WHAT TO PRODUCE —
Print every entry word for word, but omit the pictures.

[Opening EXERCISE DATA section]

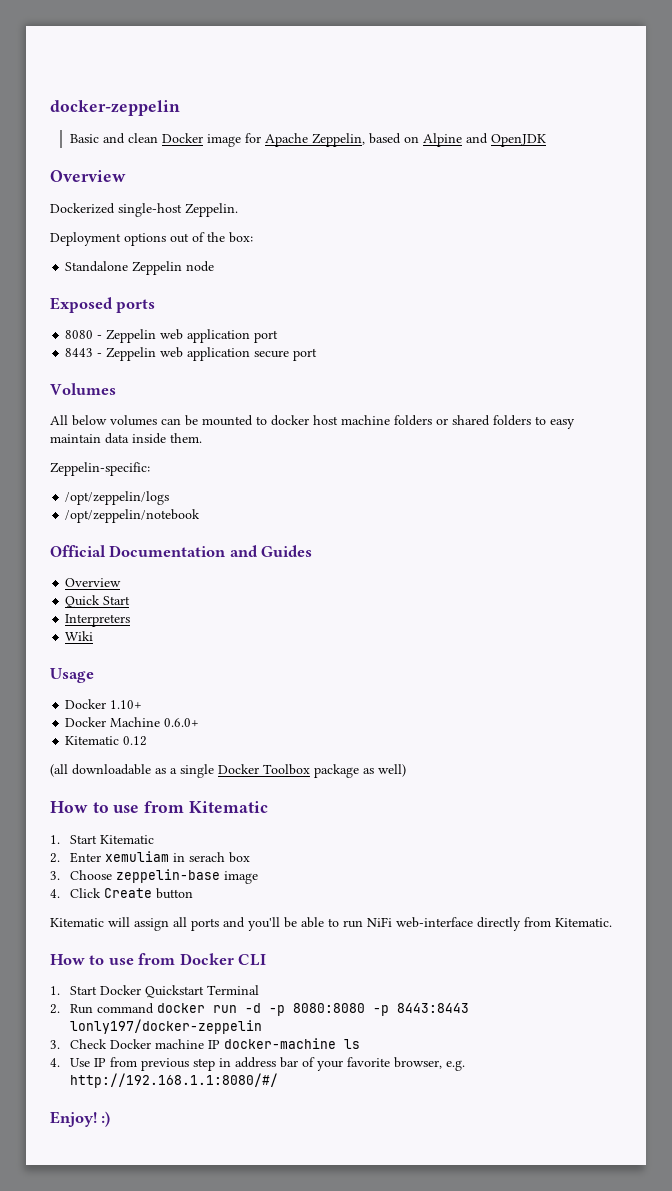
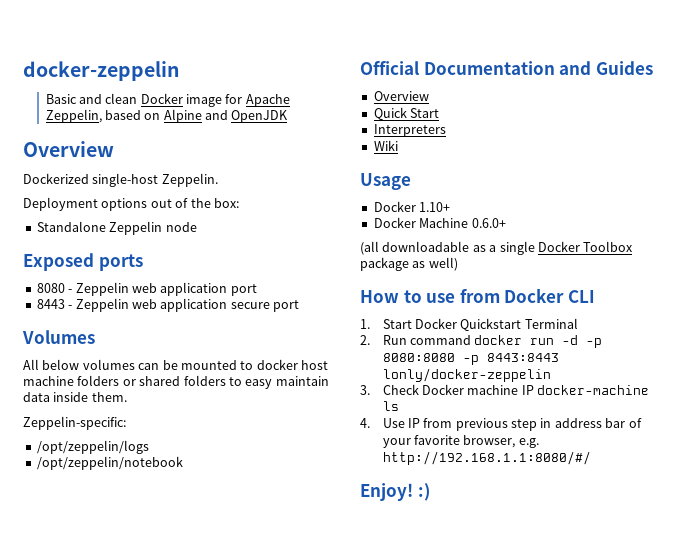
[65,736,148,746] // Kitematic 0.12 -> (506, 223) none
[50,801,268,813] [50,835,154,844] [50,851,250,863] [50,869,258,884] [50,888,193,899] [50,917,612,931] // How to use from Kitematic // 1. Start Kitematic // 2. Enter xemuliam in serach box // 3. Choose zeppelin-base image // 4. Click Create button // Kitematic will assign all ports and you'll be able to run NiFi web-interface directly from Kitematic. -> (458, 264) none
[69,1019,262,1034] lonly197/docker-zeppelin -> [382,368,551,382] lonly/docker-zeppelin

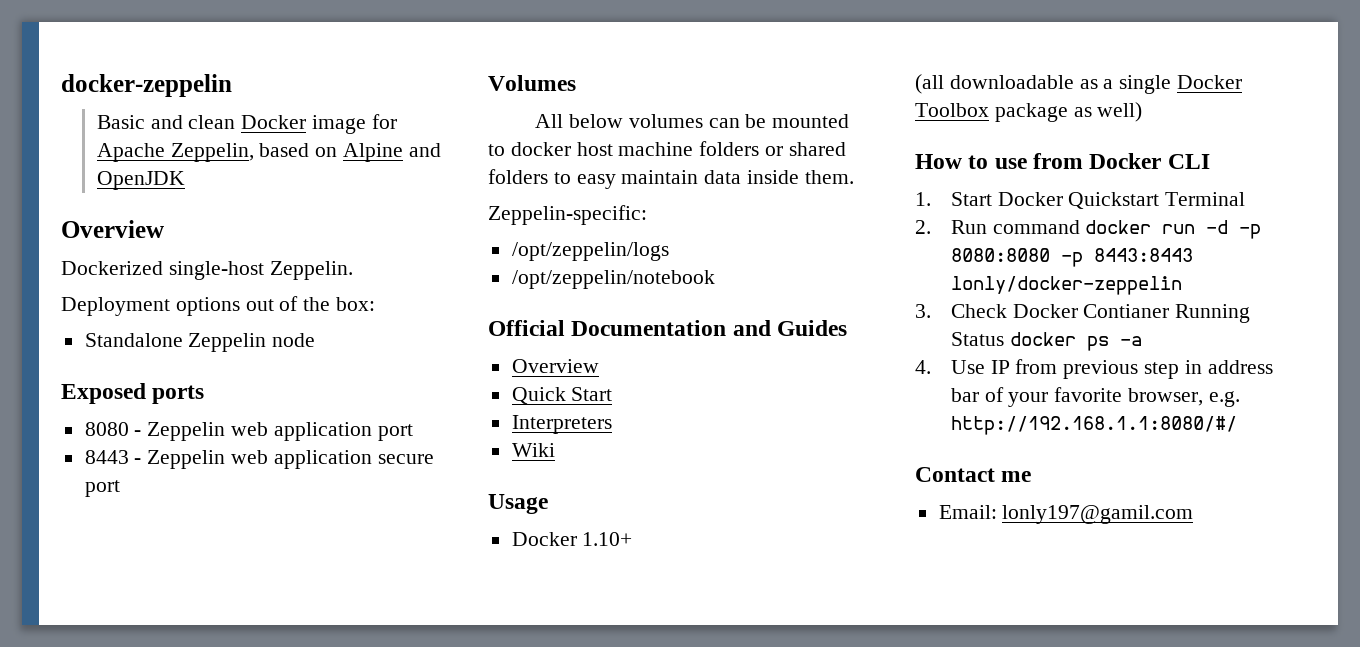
[373,217,506,228] // Docker Machine 0.6.0+ -> (633, 539) none
[467,385,650,395] [382,401,399,411] machine IP docker-machine ls -> [1083,304,1251,323] [950,332,1142,351] Contianer Running Status docker ps -a
[360,483,430,501] Enjoy! :) -> [915,467,1032,482] [938,505,1194,524] Contact me // Email: lonly197@gamil.com

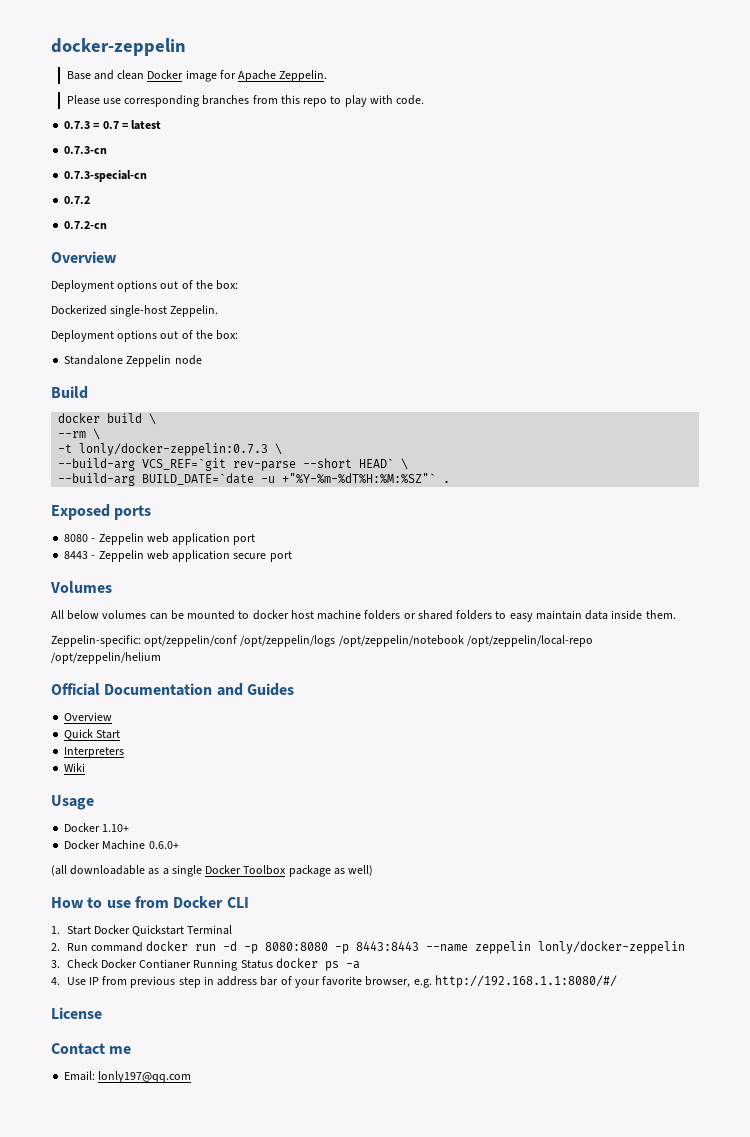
[96,115,145,129] Basic -> [66,71,91,80] Base
[170,143,441,162] [96,171,185,190] [61,220,164,238] Zeppelin, based on Alpine and OpenJDK // Overview -> [279,70,328,82] [66,95,425,107] [64,120,162,130] [64,146,108,154] [64,170,148,182] [64,196,91,204] [64,221,108,229] [51,251,117,263] [51,280,239,292] Zeppelin. // Please use corresponding branches from this repo to play with code. // 0.7.3 = 0.7 = latest // 0.7.3-cn // 0.7.3-special-cn // 0.7.2 // 0.7.2-cn // Overview // Deployment options out of the box:
(316, 340) none -> [51,386,88,399] [58,413,157,425] [58,428,101,440] [58,443,283,456] [58,458,409,471] [58,473,451,486] // Build // docker build \ // --rm \ // -t lonly/docker-zeppelin:0.7.3 \ // --build-arg VCS_REF=`git rev-parse --short HEAD` \ // --build-arg BUILD_DATE=`date -u +"%Y-%m-%dT%H:%M:%SZ"` .
(647, 215) // -> [144,635,238,647] opt/zeppelin/conf
(669, 251) // -> (336, 641) none
(715, 279) none -> [466,635,593,647] [51,652,161,664] /opt/zeppelin/local-repo /opt/zeppelin/helium
(633, 539) none -> [64,840,179,850] // Docker Machine 0.6.0+
(1193, 255) none -> [426,941,532,954] --name zeppelin
(1237, 425) none -> [51,1007,102,1019] // License
[1002,505,1194,524] lonly197@gamil.com -> [98,1071,192,1083] lonly197@qq.com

[Closing EXERCISE DATA section]

EXERCISE ANSWER —
[65,736,148,746] // Kitematic 0.12 -> (506, 223) none
[50,801,268,813] [50,835,154,844] [50,851,250,863] [50,869,258,884] [50,888,193,899] [50,917,612,931] // How to use from Kitematic // 1. Start Kitematic // 2. Enter xemuliam in serach box // 3. Choose zeppelin-base image // 4. Click Create button // Kitematic will assign all ports and you'll be able to run NiFi web-interface directly from Kitematic. -> (458, 264) none
[69,1019,262,1034] lonly197/docker-zeppelin -> [382,368,551,382] lonly/docker-zeppelin

[373,217,506,228] // Docker Machine 0.6.0+ -> (633, 539) none
[467,385,650,395] [382,401,399,411] machine IP docker-machine ls -> [1083,304,1251,323] [950,332,1142,351] Contianer Running Status docker ps -a
[360,483,430,501] Enjoy! :) -> [915,467,1032,482] [938,505,1194,524] Contact me // Email: lonly197@gamil.com

[96,115,145,129] Basic -> [66,71,91,80] Base
[170,143,441,162] [96,171,185,190] [61,220,164,238] Zeppelin, based on Alpine and OpenJDK // Overview -> [279,70,328,82] [66,95,425,107] [64,120,162,130] [64,146,108,154] [64,170,148,182] [64,196,91,204] [64,221,108,229] [51,251,117,263] [51,280,239,292] Zeppelin. // Please use corresponding branches from this repo to play with code. // 0.7.3 = 0.7 = latest // 0.7.3-cn // 0.7.3-special-cn // 0.7.2 // 0.7.2-cn // Overview // Deployment options out of the box:
(316, 340) none -> [51,386,88,399] [58,413,157,425] [58,428,101,440] [58,443,283,456] [58,458,409,471] [58,473,451,486] // Build // docker build \ // --rm \ // -t lonly/docker-zeppelin:0.7.3 \ // --build-arg VCS_REF=`git rev-parse --short HEAD` \ // --build-arg BUILD_DATE=`date -u +"%Y-%m-%dT%H:%M:%SZ"` .
(647, 215) // -> [144,635,238,647] opt/zeppelin/conf
(669, 251) // -> (336, 641) none
(715, 279) none -> [466,635,593,647] [51,652,161,664] /opt/zeppelin/local-repo /opt/zeppelin/helium
(633, 539) none -> [64,840,179,850] // Docker Machine 0.6.0+
(1193, 255) none -> [426,941,532,954] --name zeppelin
(1237, 425) none -> [51,1007,102,1019] // License
[1002,505,1194,524] lonly197@gamil.com -> [98,1071,192,1083] lonly197@qq.com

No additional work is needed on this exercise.